### INFORMATION GIVEN ###
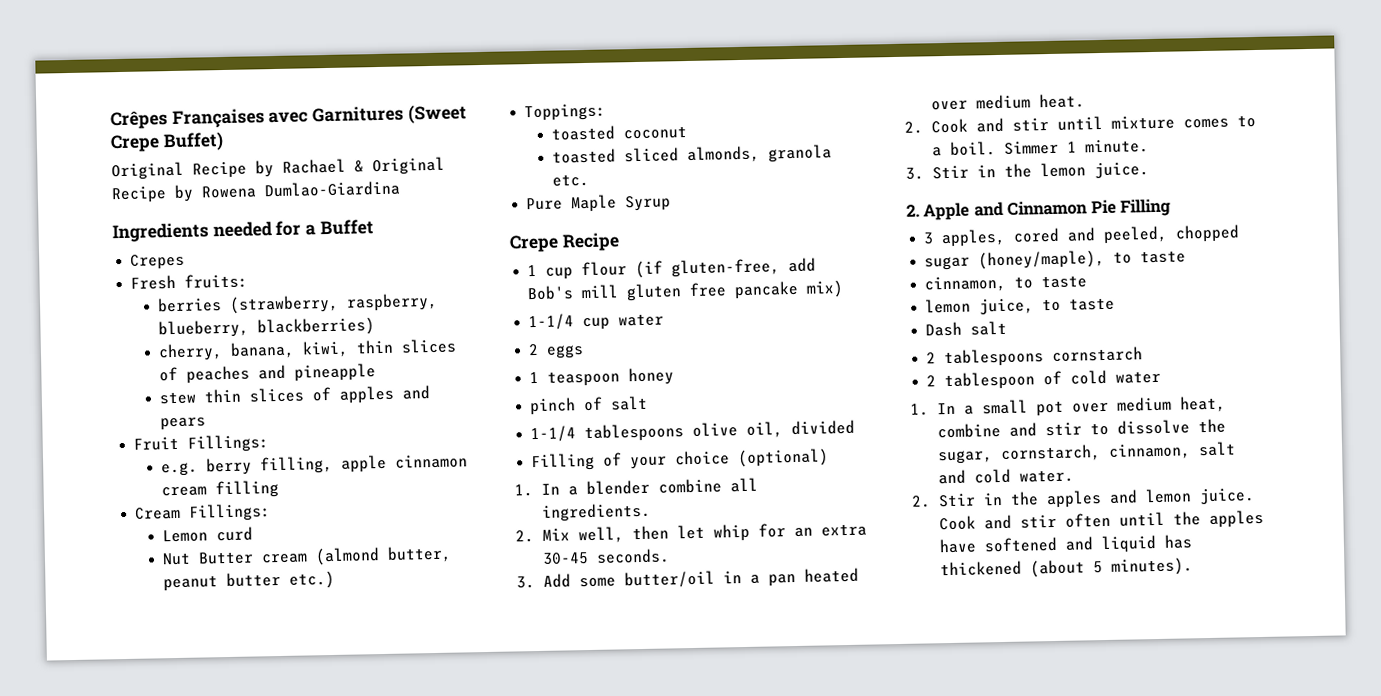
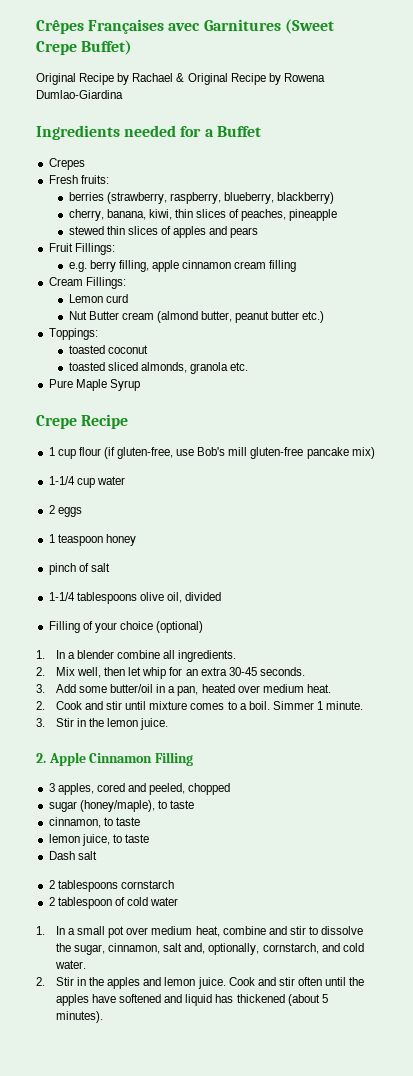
- berries (strawberry, raspberry, blueberry, blackberries)
+ berries (strawberry, raspberry, blueberry, blackberry)
- cherry, banana, kiwi, thin slices of peaches and pineapple
+ cherry, banana, kiwi, thin slices of peaches, pineapple
- stew thin slices of apples and pears
+ stewed thin slices of apples and pears
- 1 cup flour (if gluten-free, add Bob's mill gluten free pancake mix)
+ 1 cup flour (if gluten-free, use Bob's mill gluten-free pancake mix)
- 3. Add some butter/oil in a pan heated over medium heat.
+ 3. Add some butter/oil in a pan, heated over medium heat.
- 2. Apple and Cinnamon Pie Filling
+ 2. Apple Cinnamon Filling
- 1. In a small pot over medium heat, combine and stir to dissolve the sugar, cornstarch, cinnamon, salt and cold water.
+ 1. In a small pot over medium heat, combine and stir to dissolve the sugar, cinnamon, salt and, optionally, cornstarch, and cold water.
###
§ PROBLEM:
No lines before the one containing "pan, heated over medium heat." belong in the answer; write out that line and each one after it exactly, through the end of the records.

§ EXERCISE OUTPUT:
+ 3. Add some butter/oil in a pan, heated over medium heat.
- 2. Apple and Cinnamon Pie Filling
+ 2. Apple Cinnamon Filling
- 1. In a small pot over medium heat, combine and stir to dissolve the sugar, cornstarch, cinnamon, salt and cold water.
+ 1. In a small pot over medium heat, combine and stir to dissolve the sugar, cinnamon, salt and, optionally, cornstarch, and cold water.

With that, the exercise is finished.